Tate Modern

Tate Modern

The exhibition I most enjoyed at the Tate Modern was within the two series ‘Red’ and ‘Dusk’ by Ukrainian photographer Boris Mikhailov.  The photographs examined the politics of everyday life in the Ukraine during the Soviet era and its aftermath, something I was completely unfamiliar with.

Red by Boris Mikhailov © Sophie Moet

Red by Boris Mikhailov © Sophie Moet

Red by Boris Mikhailov © Sophie Moet

I particularly enjoyed Mikhailov’s series titled, ‘Red’ which depicted life in and around Kharkov between 1968 and 1975, using the colour red as a symbolic reminder of the inescapable presence of the Soviet regime. Each photograph contained something red, making the imagery as a collection extremely arresting visually. The photographs were vibrant and beautiful. I also liked how the photographs were presented in the exhibition space, none of the photos were framed, and they were just stuck straight onto the walls. I think this aspect gave the exhibition a more natural and spontaneous feel.

American Power by Mitch Epstein © Sophie Moet

The large-scale photographs in the series, ‘American Power’ by Mitch Epstein were stunning. Again I found myself wanting to learn about something I wasn’t completely familiar with due to beautiful images.  There go, I read the short description alongside the images. Overall the images examine how energy is produced and used in the American landscape. The pictures question the power of nature, government, corporations, and mass consumption in the United States. The photographs clearly show how patriotic America really is, evident through the American flag and the red, blue and white colours that creep into the images.

Gavin Coal Power Plant, Ohio, 2003 by Mitch Epstein © Sophie Moet

BP Carson Refinery, California, 2007 © Sophie Moet

 

The two images I would say best-represented Epstein’s questions about power in America, was the image of Gavin Coal Power Plant, Ohio, 2003 and the image of the BP Carson Refinery, California, 2007. The first image because it starkly shows the effect of the pollution the power plant causes on the natural environment and the second because despite the refinery causing pollution it remains patriotic by displaying a large American flag on the side of the building.

The last exhibition I visited at the Tate Modern was ‘Diane Arbus: Artist Room’. Her striking photographs had already been introduced to us in previous lectures so I was keen to view more of her images. Arbus’ diverse compilation of black and white photographs presented in a three-room display showed a wide range of her intriguing images of outsiders. As I began glancing over the pictures displayed on stark white walls, with matching border and frame, it seemed all too easy but to categorize her images into two subject matters, that of the abnormal and the normal.

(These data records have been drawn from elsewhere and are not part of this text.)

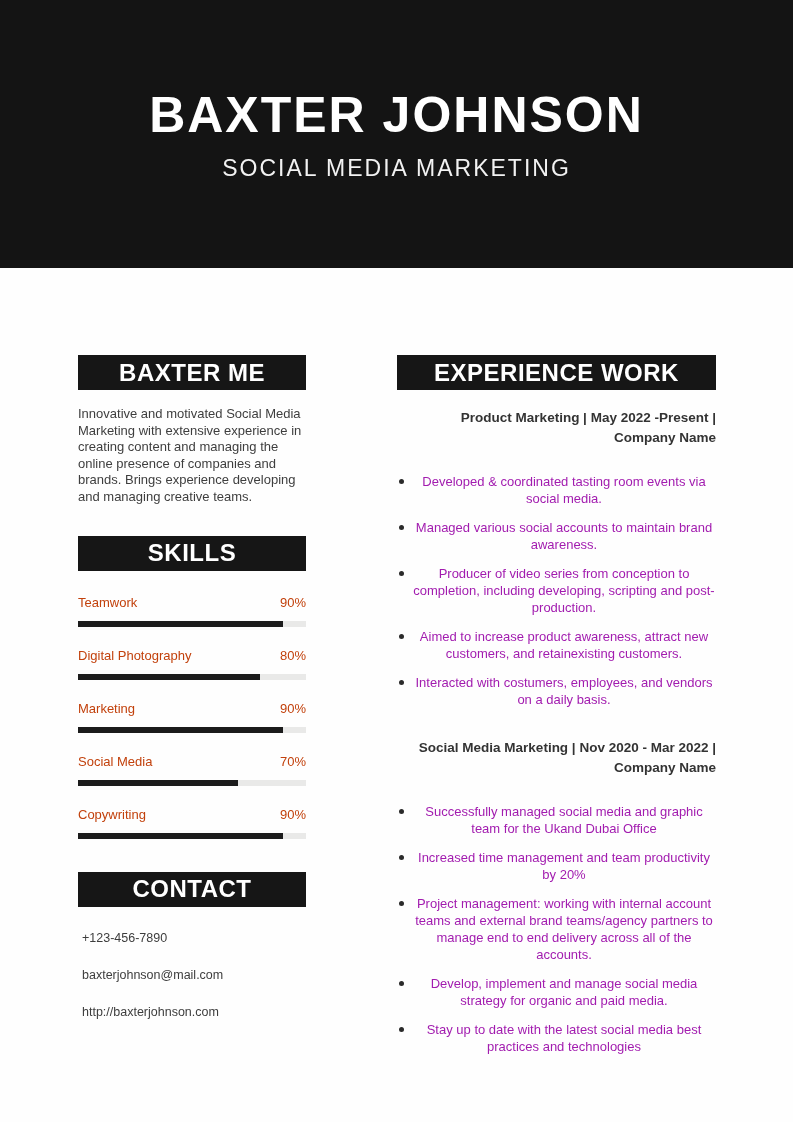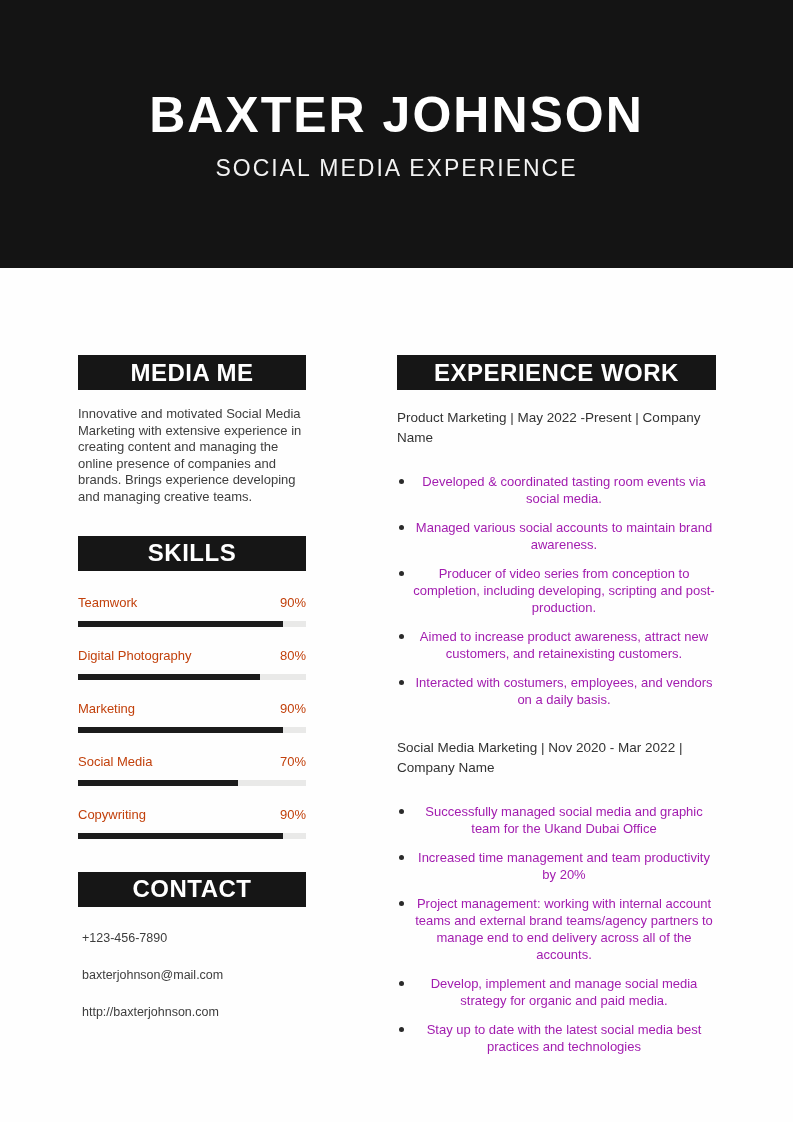"SOCIAL MEDIA EXPERIENCE" div.sub { text: EXPERIENCE -> MARKETING }
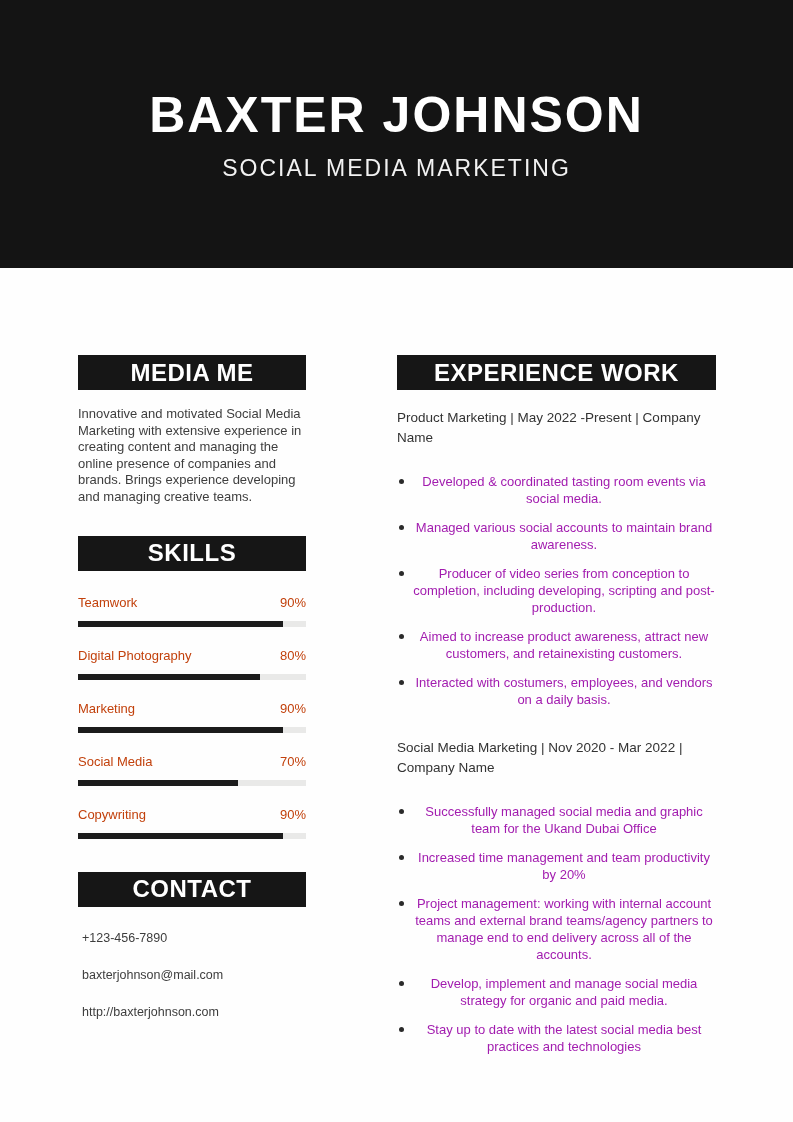"MEDIA ME" div.secbar { text: MEDIA -> BAXTER }
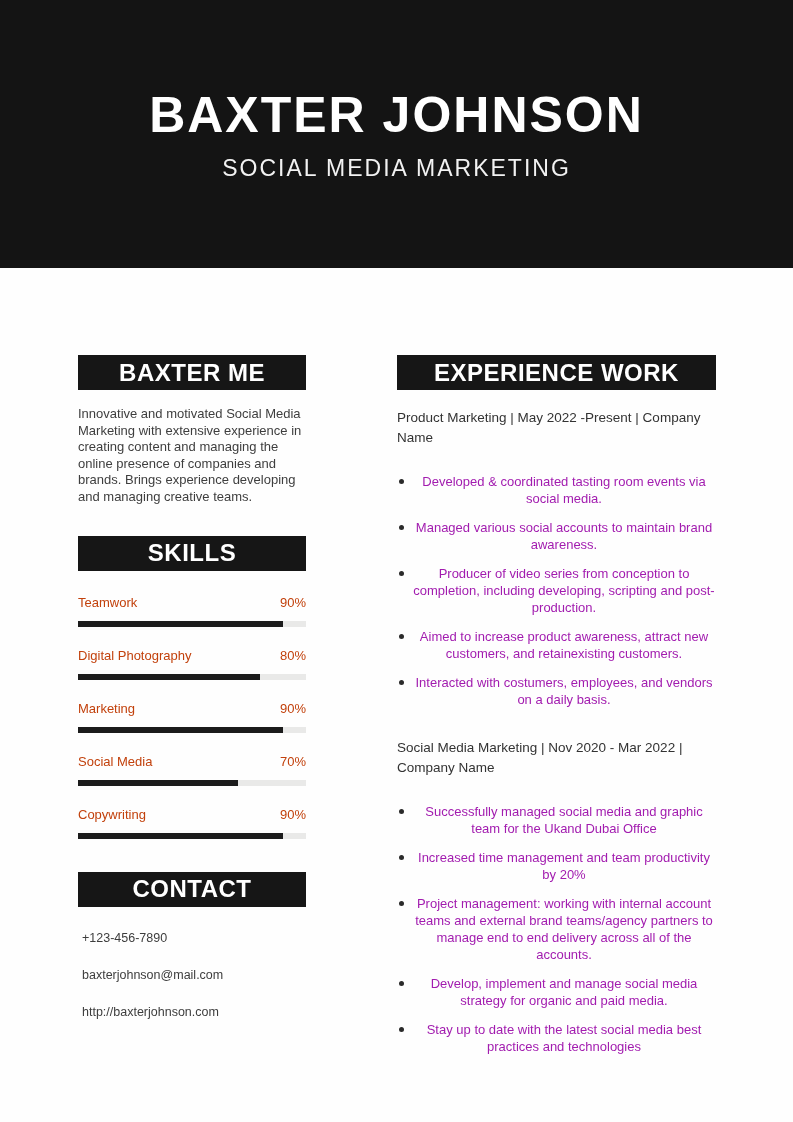"Product Marketing | May 2022" .job-title { font-weight: normal -> bold; text-align: none -> right }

Nonetheless her images were fascinating but I was torn as to how I felt towards them. I was puzzled as to whether the pictures were cold and aloof or not. The photographs seemed stark and candid giving me the impression that Arbus lacked in love and compassion for these individuals, also emphasized in bluntly titling them as ‘freaks’.

Male Transexual by Diane Arbus © Sophie Moet

When coming across the image of the male transsexual, loosely holding a cigarette, rollers pinned in his hair with a vacant expression, I thought of Nan Goldin. I helplessly started to draw comparisons between Nan Goldin’s photographs of transsexuals and this single image taken by Diane Arbus. Further fuelling my uneasiness as to how Arbus actually felt towards her subjects.

Male Transexual by Nan Goldin © Sophie Moet

Goldin’s images of her transsexual friends and gays instantly evoke a high charge of romance and love, a feeling of spontaneous image making with a sense of rush and magic. For me her images ooze love for her subjects. I think it’s because her images seem so natural. Her photographs are often lit from natural light sources and taken on compact cameras, giving them that raw lustful edge. However Diane Arbus, for me stirs something very different.

I found Arbus’ images more peculiar and controlled. The idea of controlled made me wonder if that’s how she felt towards the ‘freaks’ like she felt they needed to be contained. All her images were shot in a similar way further limiting the subjects and forcing them to fit into the title of ‘freaks’. Then I had another thought. Maybe the way in which the images were taken and represented how society, at that time, felt towards people who were different. The mastery of the conventional technical aspects presented in Arbus’ images, for me heighten the strange and obscurely troubling aspect of ‘Freaks’. They were so stark it’s disturbing. And I think this is how people thought of humans who were different, disabled or born with mental or physical problems.